___ PROVIDED RECORDS

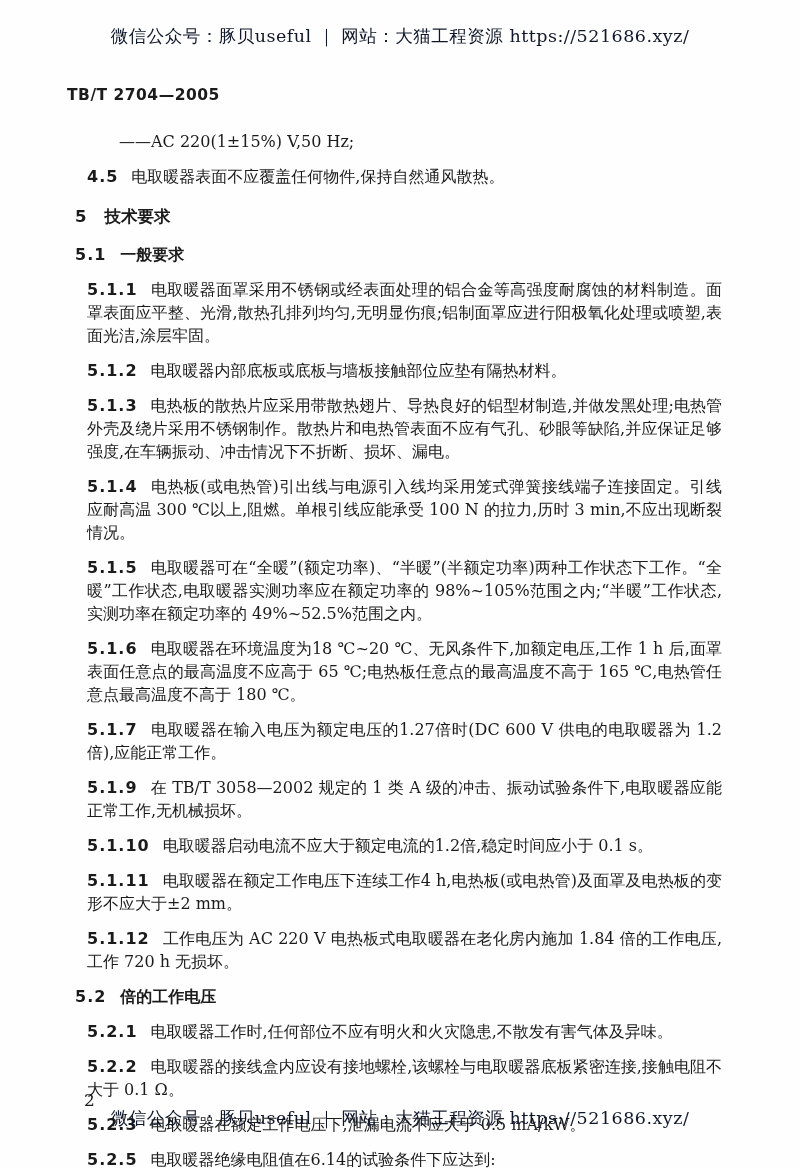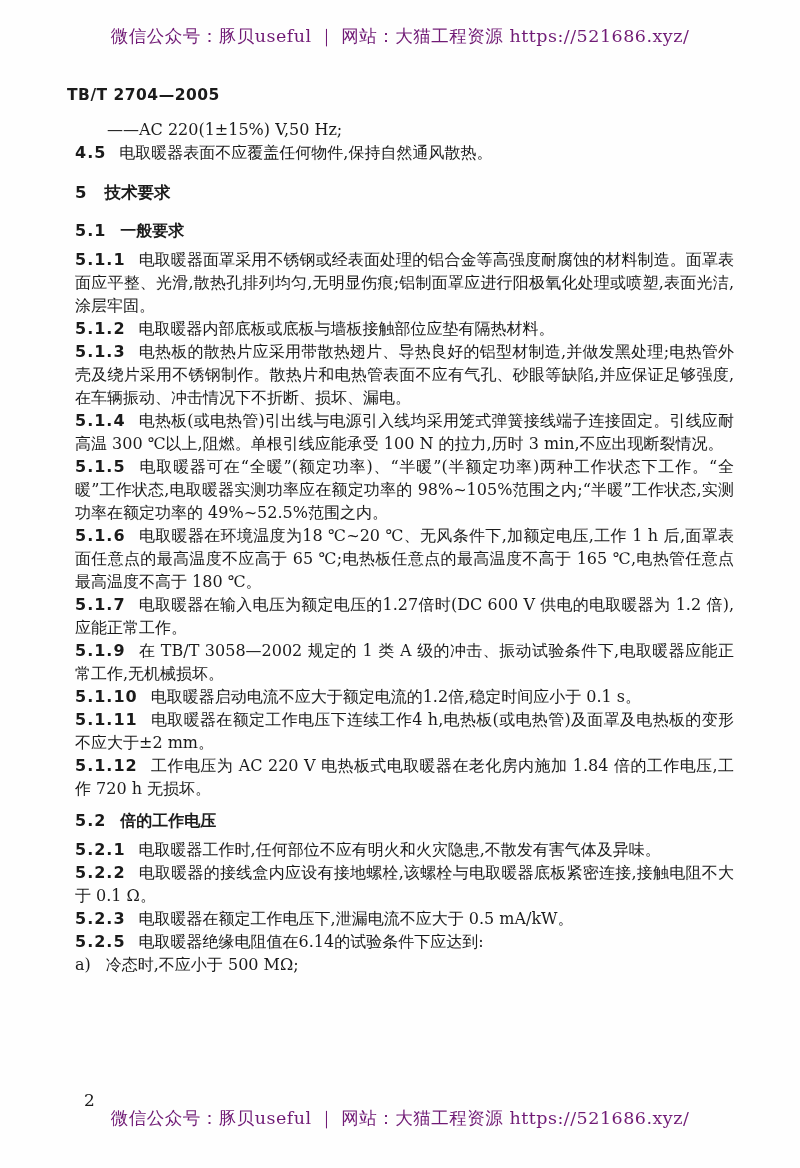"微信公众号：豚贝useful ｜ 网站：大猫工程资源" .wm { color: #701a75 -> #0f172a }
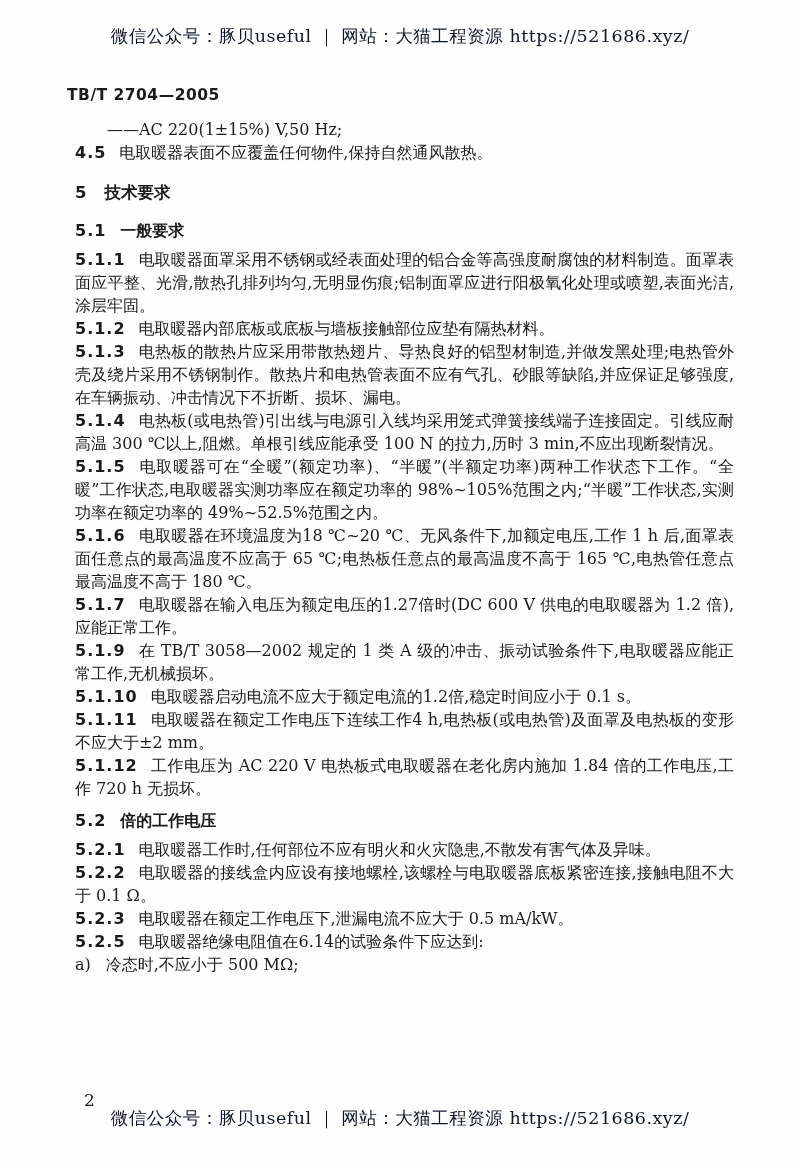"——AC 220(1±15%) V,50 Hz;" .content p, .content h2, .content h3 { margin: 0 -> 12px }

______
___ PROVIDED RECORDS

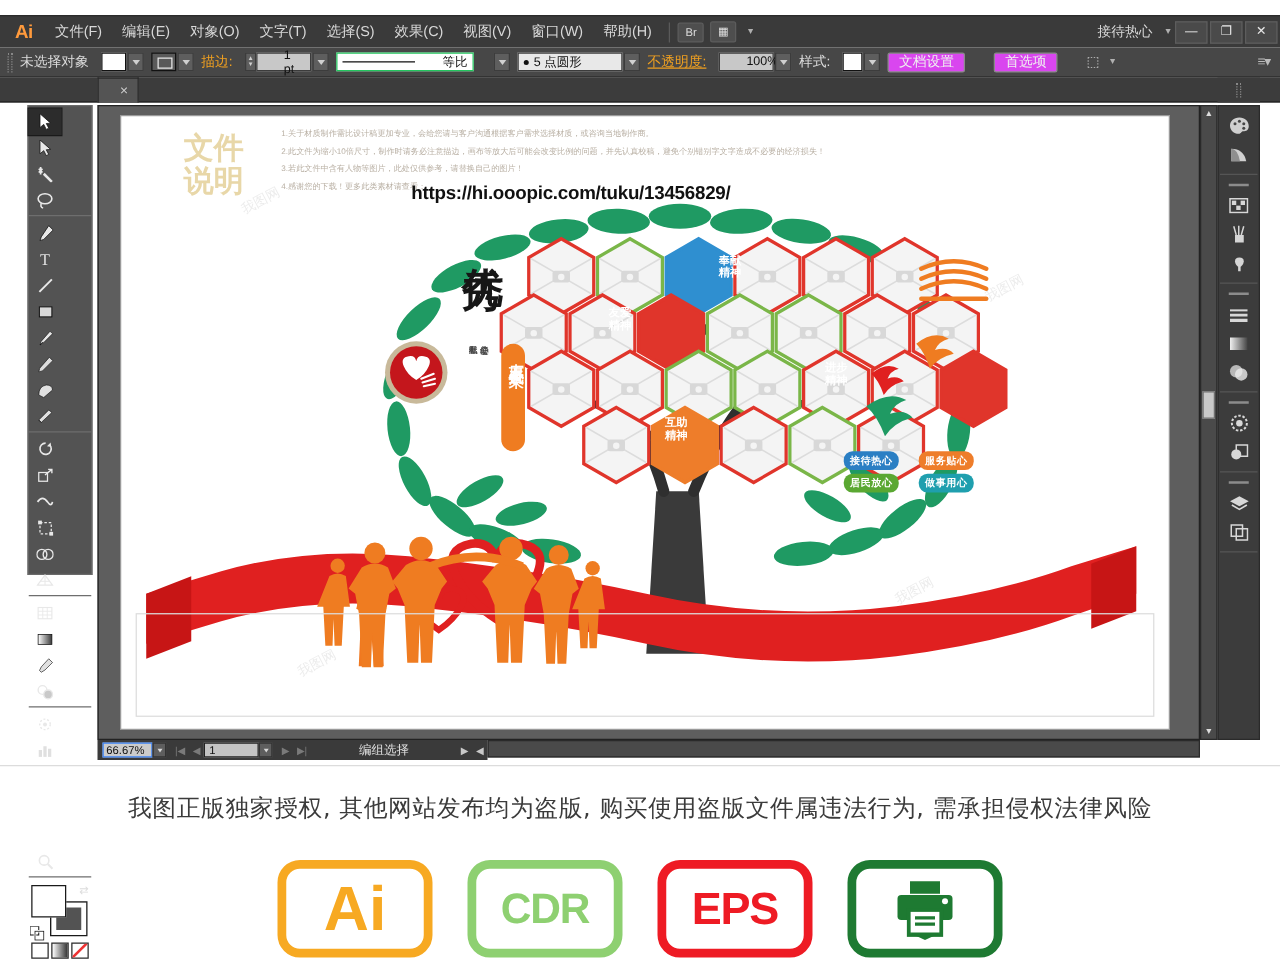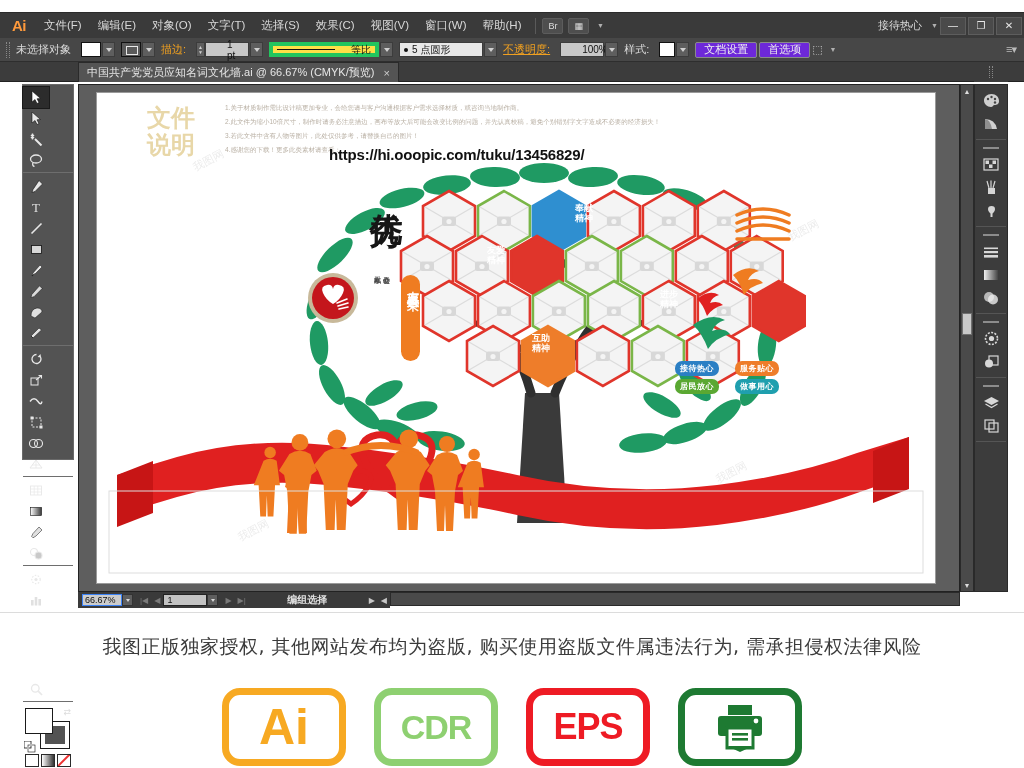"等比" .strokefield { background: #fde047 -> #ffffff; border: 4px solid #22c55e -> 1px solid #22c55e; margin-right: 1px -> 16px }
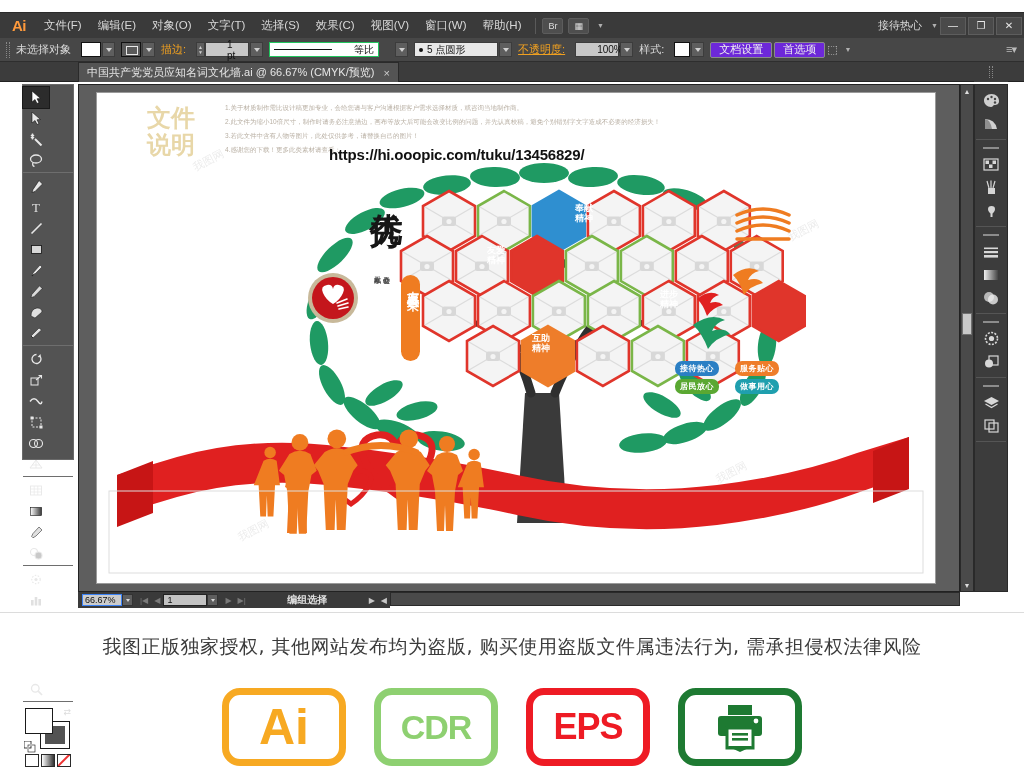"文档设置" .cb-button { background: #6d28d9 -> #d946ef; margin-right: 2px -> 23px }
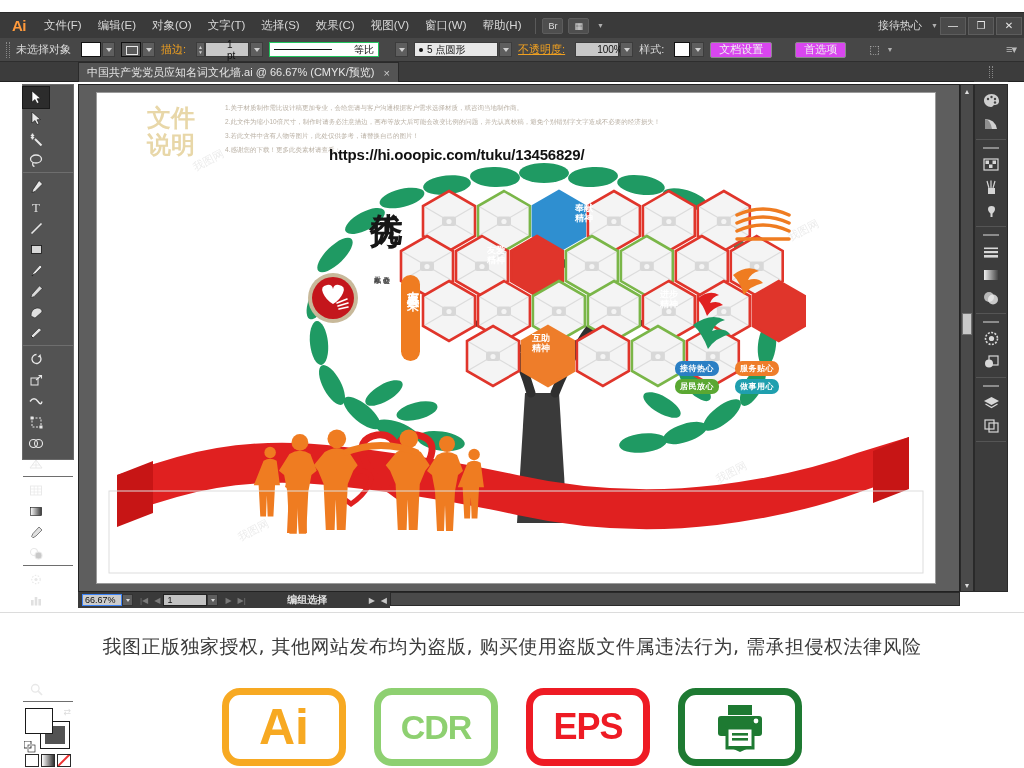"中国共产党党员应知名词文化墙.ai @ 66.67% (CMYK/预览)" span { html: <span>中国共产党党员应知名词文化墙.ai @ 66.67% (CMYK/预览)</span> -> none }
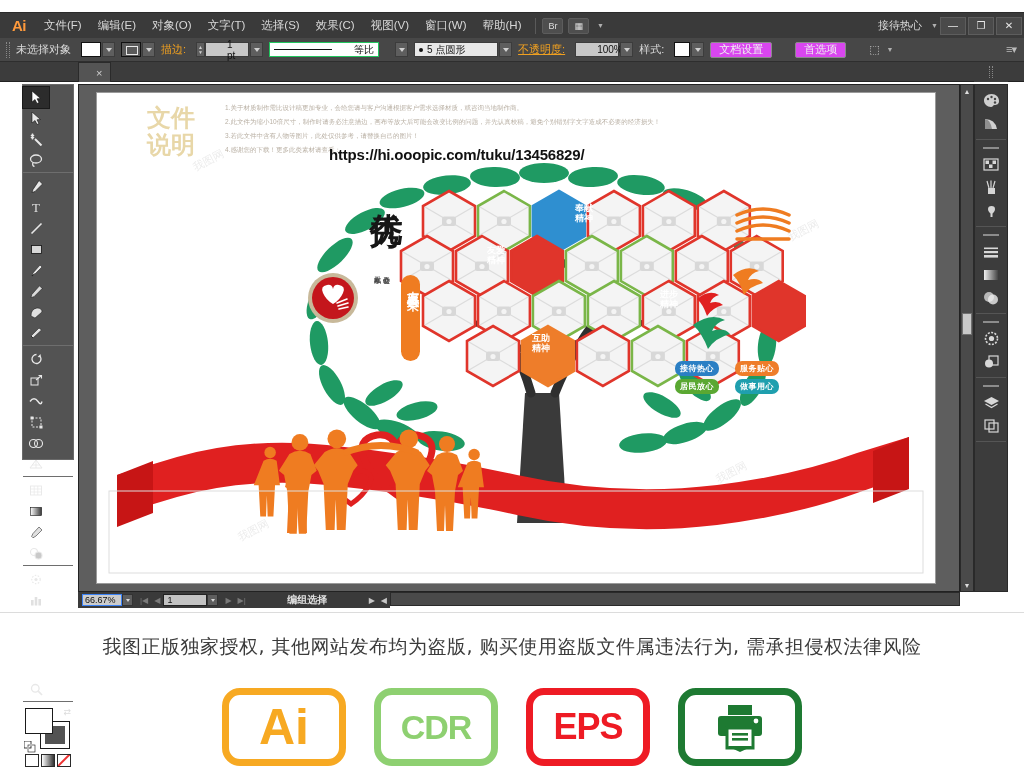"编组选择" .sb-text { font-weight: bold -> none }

______
___ PROVIDED RECORDS

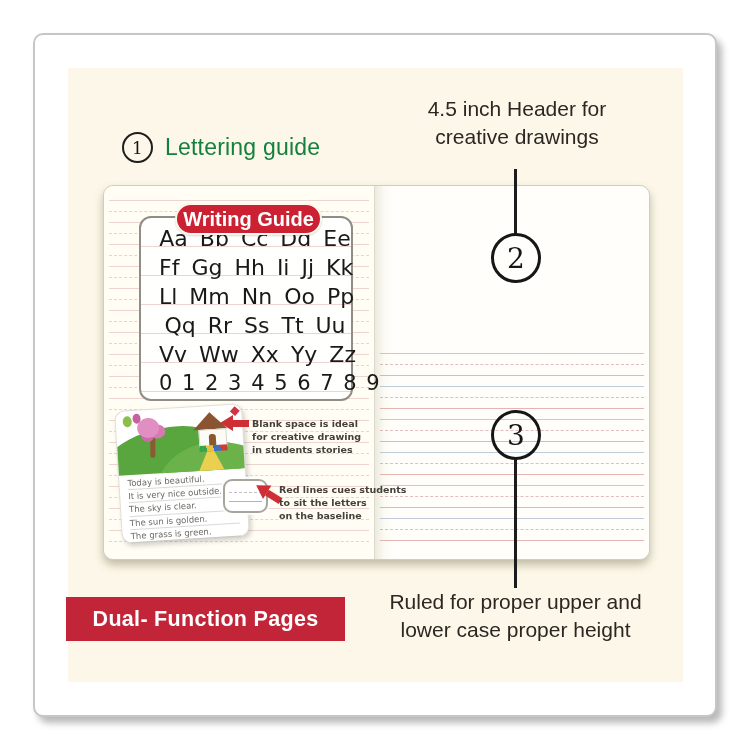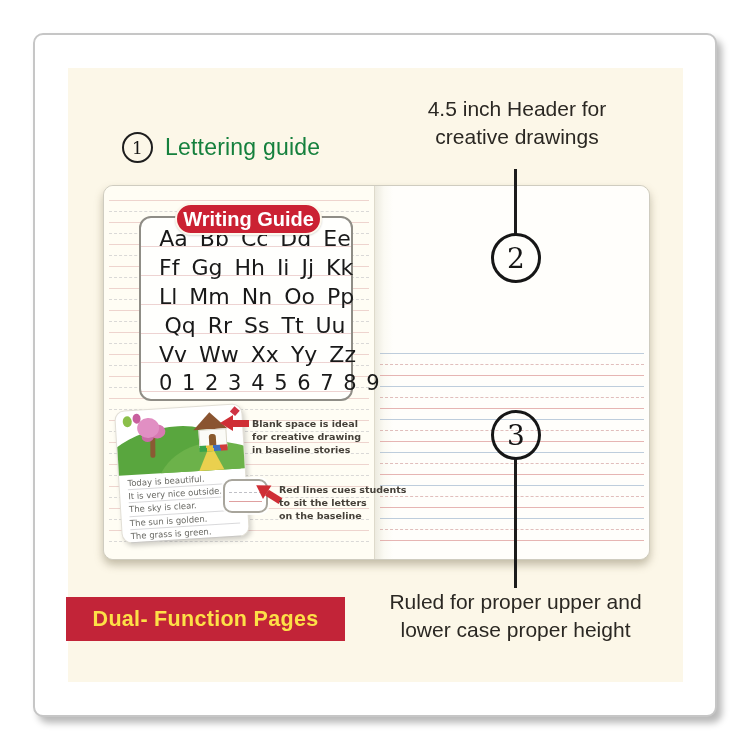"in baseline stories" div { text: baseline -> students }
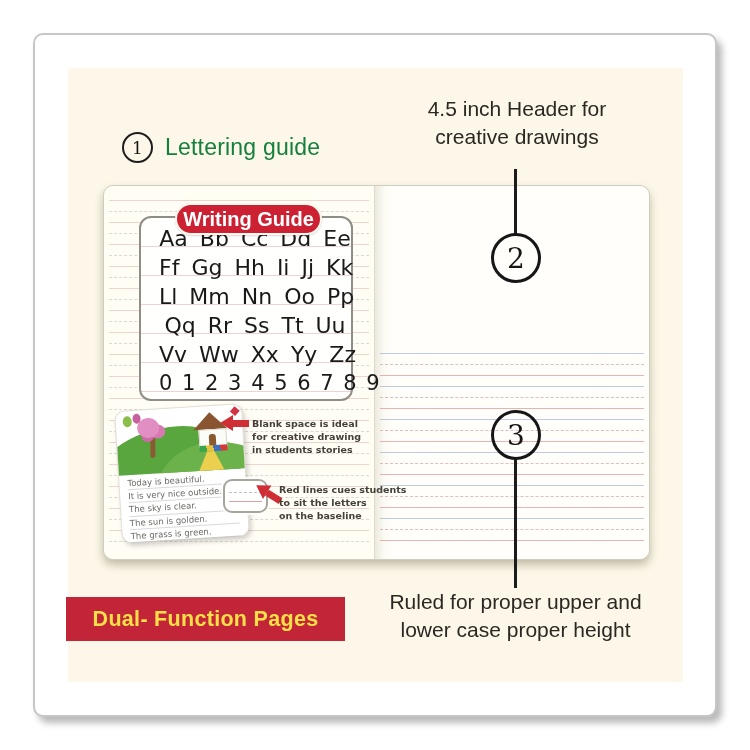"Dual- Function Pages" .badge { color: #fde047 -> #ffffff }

______

▸ GOAL OF THE EXERCISE
Within the entries above, give again exactly the lines starting at the one that contains "text: baseline ->" and ending at the one that contains "color: #fde047 ->", leaving out the pictures.

▸ SOLUTION TO THIS TASK
"in baseline stories" div { text: baseline -> students }
"Dual- Function Pages" .badge { color: #fde047 -> #ffffff }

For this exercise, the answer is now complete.